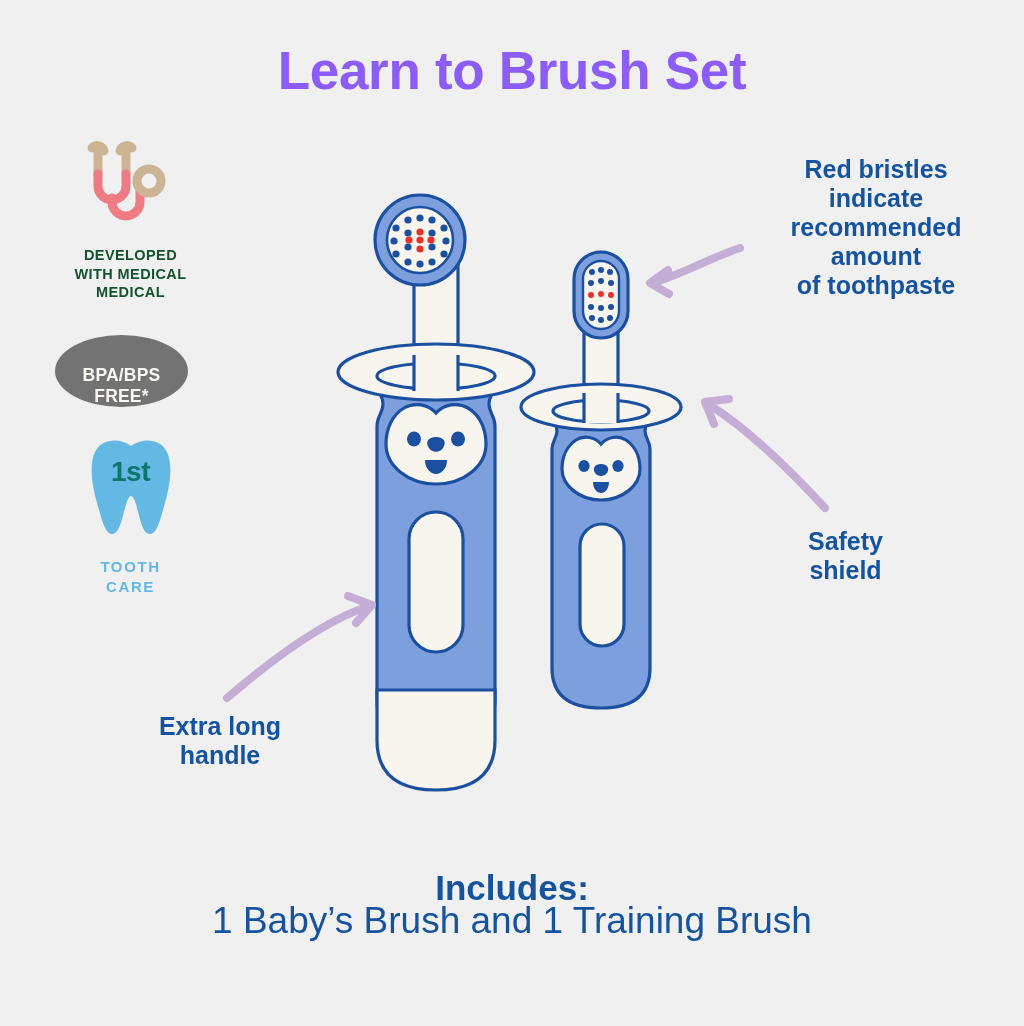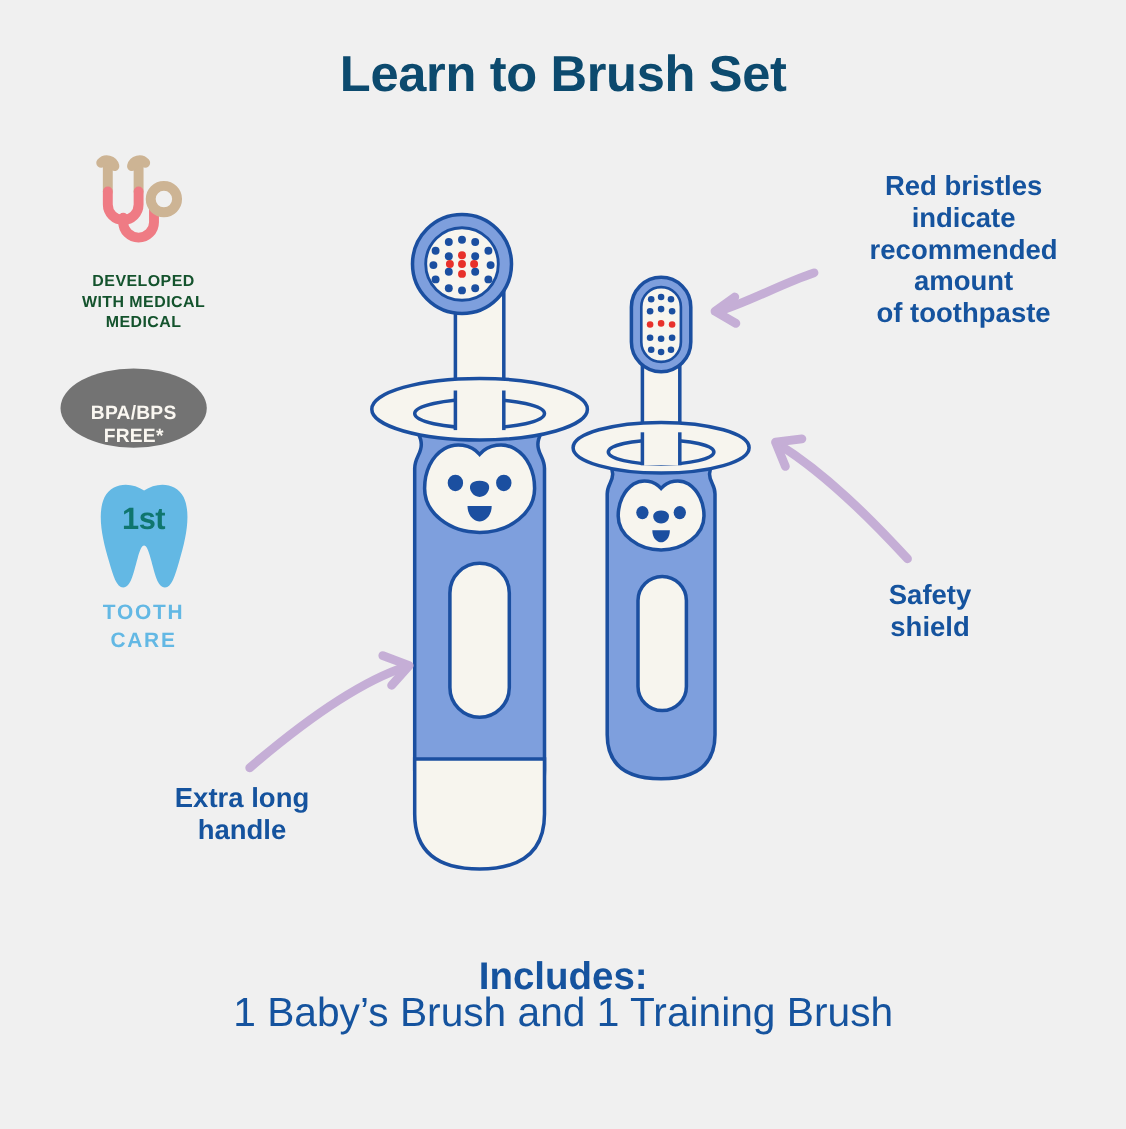--- a/index.html
+++ b/index.html
@@ -28,9 +28,9 @@
     top: 40px;
     width: 1024px;
     text-align: center;
-    font-size: 46px;
-    font-weight: bold;
-    color: #0c4a6e;
+    font-size: 53px;
+    font-weight: bold;
+    color: #8b5cf6;
     letter-spacing: -0.3px;
   }
 

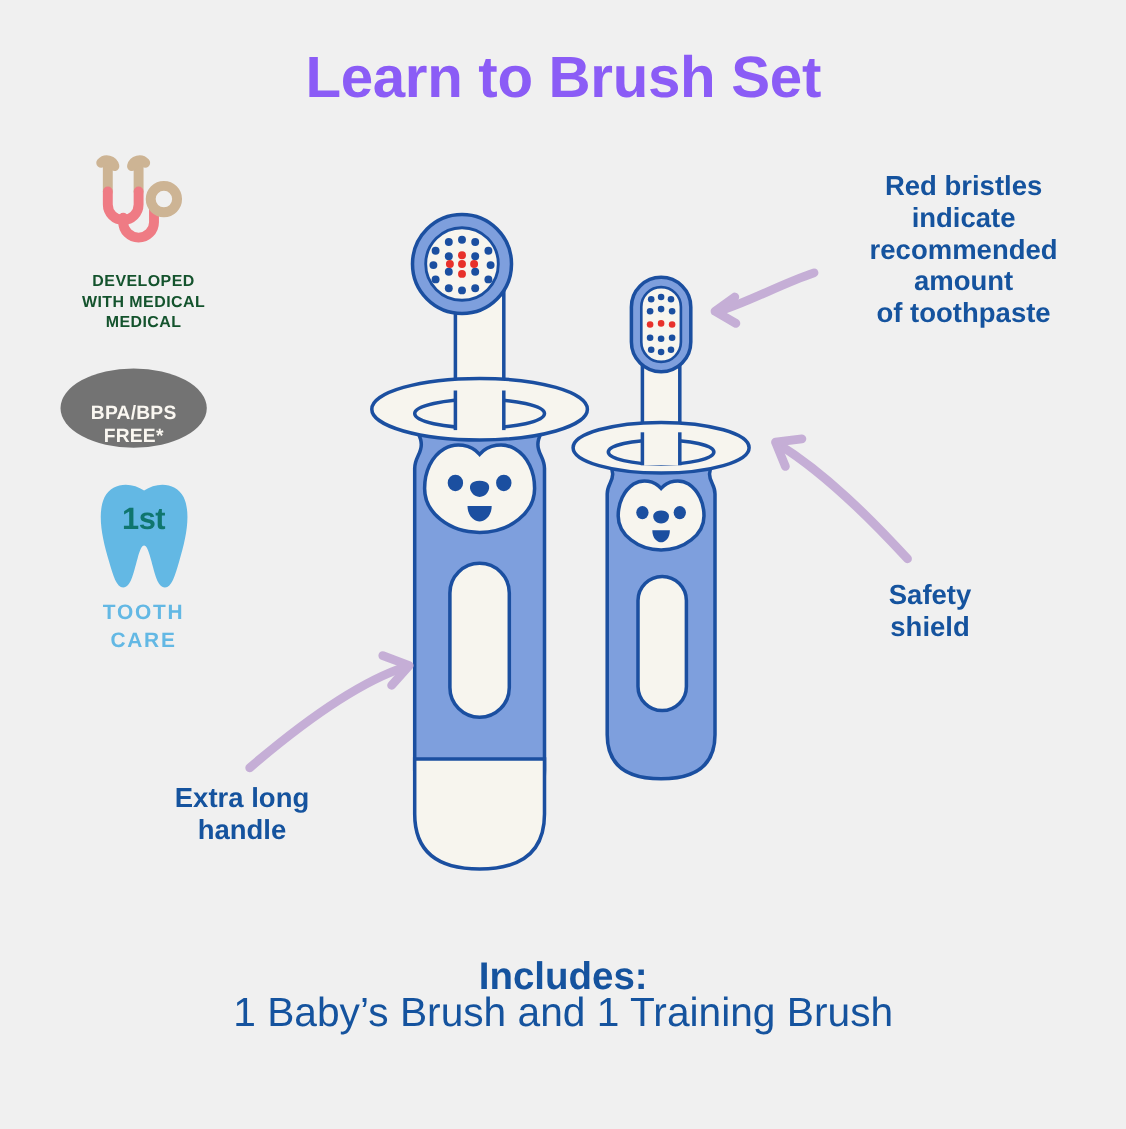--- a/index.html
+++ b/index.html
@@ -78,8 +78,8 @@
     text-align: center;
   }
   #badge-tooth .caption {
-    margin-top: 6px;
-    font-size: 19px;
+    margin-top: 17px;
+    font-size: 15px;
     font-weight: bold;
     line-height: 1.3;
     color: #63b8e4;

The problem -> Where a line in the records above contains the word "font", copy that line.

Reply ->
-    font-size: 46px;
-    font-weight: bold;
+    font-size: 53px;
+    font-weight: bold;
-    font-size: 19px;
+    font-size: 15px;
     font-weight: bold;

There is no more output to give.